The problem becomes that if I fire up a multi-container Job with all of the above steps, they execute at the same time. Meaning the 'run tests' step could fire before the 'git' step.
I've thought about coming up with some kind of logic in each of these containers to sleep until a certain unlock/"I'm done!" file appears in the shared volume, signifying the dependency step(s) are done, but this seems complicated enough to ask about alternatives before proceeding.
I could see giving in and using multiple Jobs with a coordinating Job, but then I'm stuck getting into Volume Claim territory (which is a lot more complicated than emptyDir).
To sum up the question:
Is my current approach worth pursuing, and if so, how to sequence the Job's containers? I'm hoping to come up with something that will work on AWS/GCE and bare metal deployments.

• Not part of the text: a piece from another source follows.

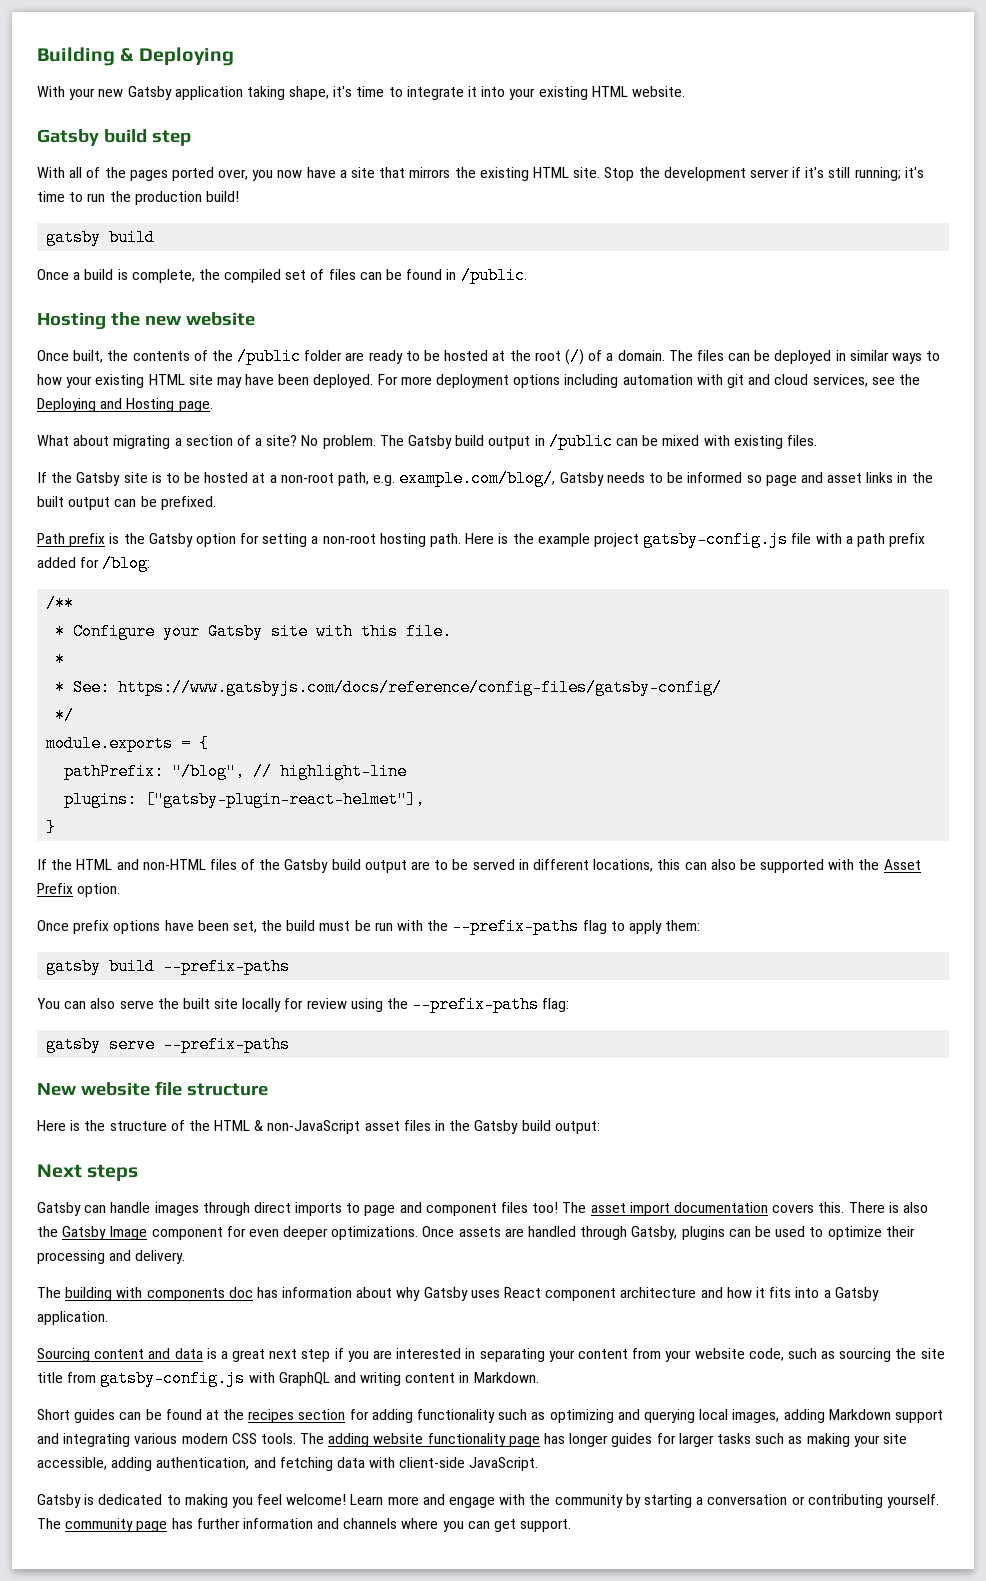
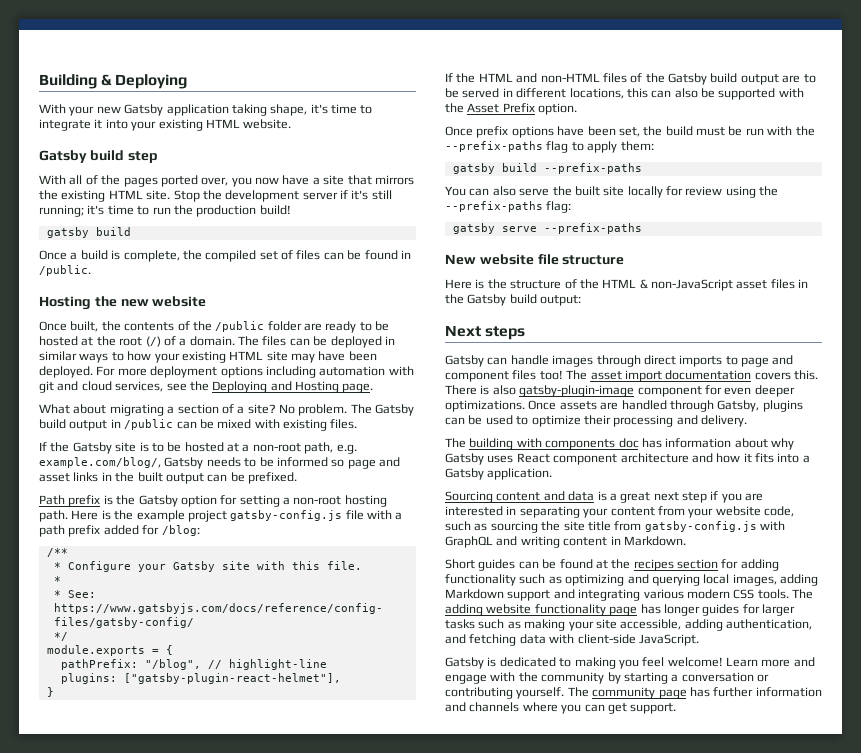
- There is also the Gatsby Image component for even deeper optimizations.
+ There is also gatsby-plugin-image component for even deeper optimizations.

I'm hesitant to touch PVCs, since the management and cleanup bit is not something I want my system to be responsible for. I'm also not wanting to require networked storage when emptyDir could work so well.
Edit: Please don't suggest using another existing CI system, as this isn't helpful. I am doing this for my own gratification and experimentation. This tinker CI system is unlikely to ever be anything but my toy.
If you want all the build steps to run in containers, GitLab CI or Concourse CI would probably be a much better fit for you. I don't have experience with fabric8.io, but Frank.Germain suggests that it will also work.
Once you start getting complex enough that you need signaling between containers to order the build steps it becomes much more productive to use something pre-rolled.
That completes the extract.